Problem to work on >> Copy out the entries below exactly as they stand, but only from the line containing "Source: api/kubernetes-api.ts, line 1934" through the line containing "Source: api/kubernetes-api.ts, line 1945".

Material for the task >>
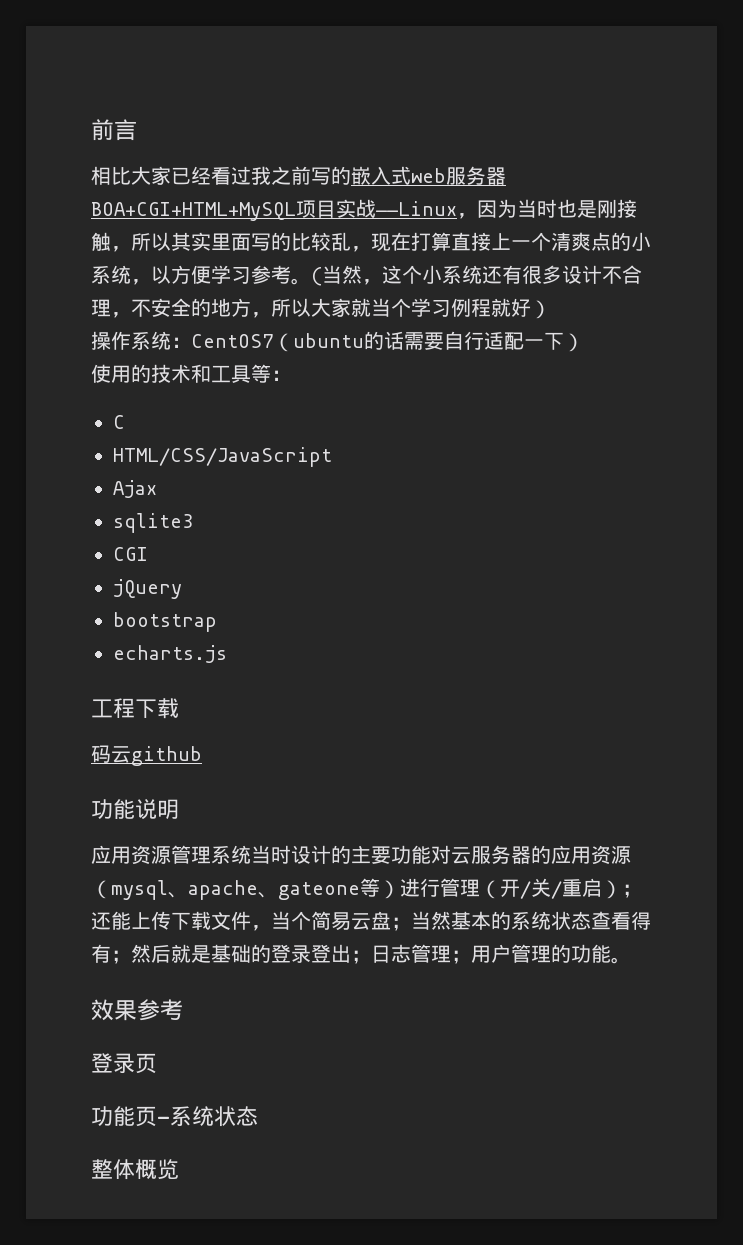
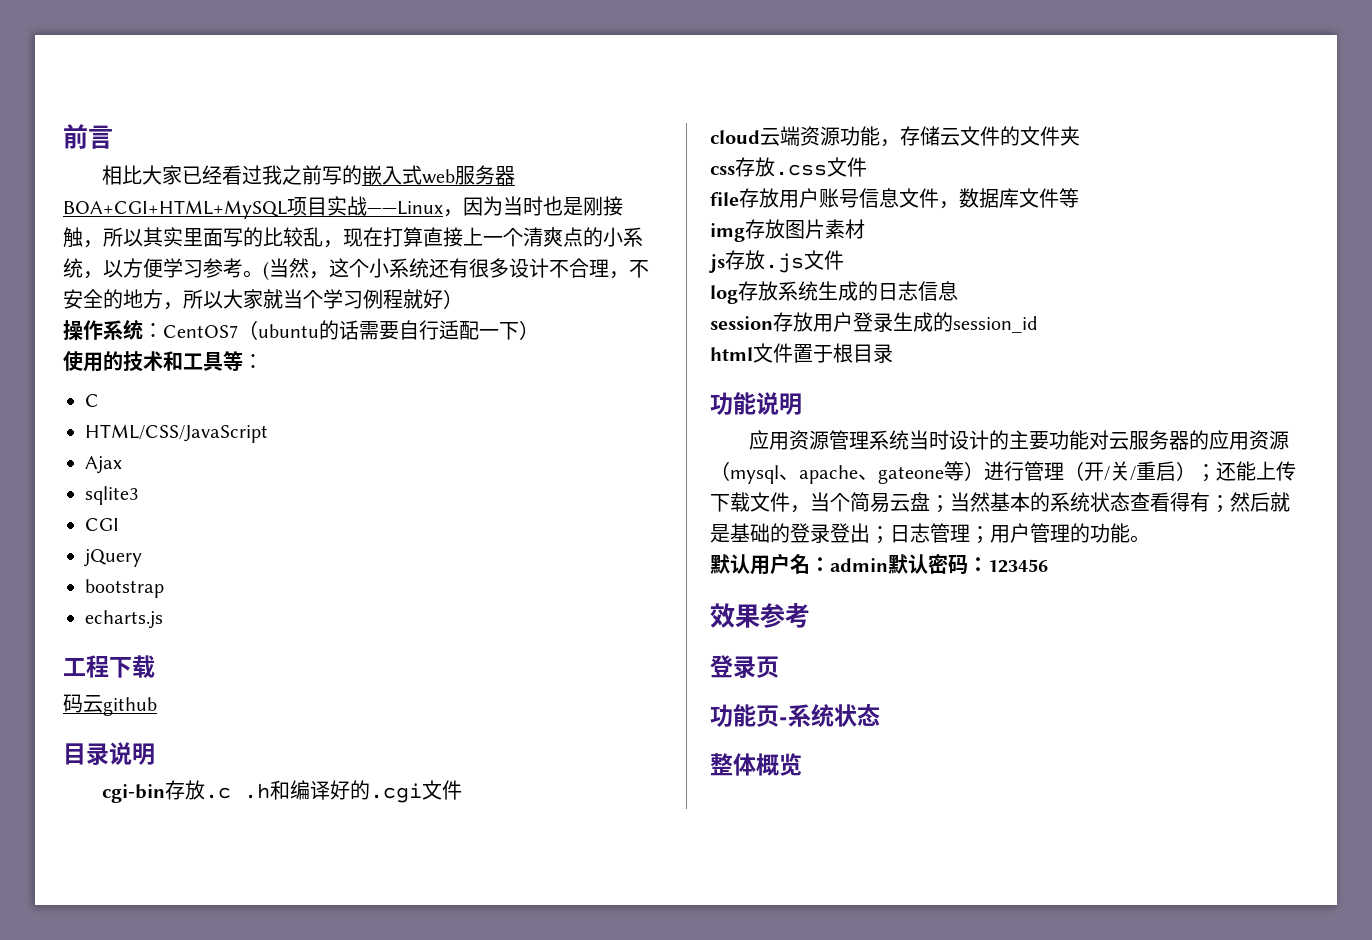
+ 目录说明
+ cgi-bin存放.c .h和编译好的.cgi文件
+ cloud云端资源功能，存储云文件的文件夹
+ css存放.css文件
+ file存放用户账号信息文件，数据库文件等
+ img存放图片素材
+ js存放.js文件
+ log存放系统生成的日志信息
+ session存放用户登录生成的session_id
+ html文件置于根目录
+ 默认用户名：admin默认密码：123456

==

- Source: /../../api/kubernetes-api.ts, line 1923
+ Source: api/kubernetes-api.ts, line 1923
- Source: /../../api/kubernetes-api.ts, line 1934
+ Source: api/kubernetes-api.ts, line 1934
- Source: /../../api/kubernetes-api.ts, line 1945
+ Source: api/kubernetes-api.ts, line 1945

---

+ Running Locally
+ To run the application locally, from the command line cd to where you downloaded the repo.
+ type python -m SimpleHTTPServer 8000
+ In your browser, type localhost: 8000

Task solution >>
+ Source: api/kubernetes-api.ts, line 1934
- Source: /../../api/kubernetes-api.ts, line 1945
+ Source: api/kubernetes-api.ts, line 1945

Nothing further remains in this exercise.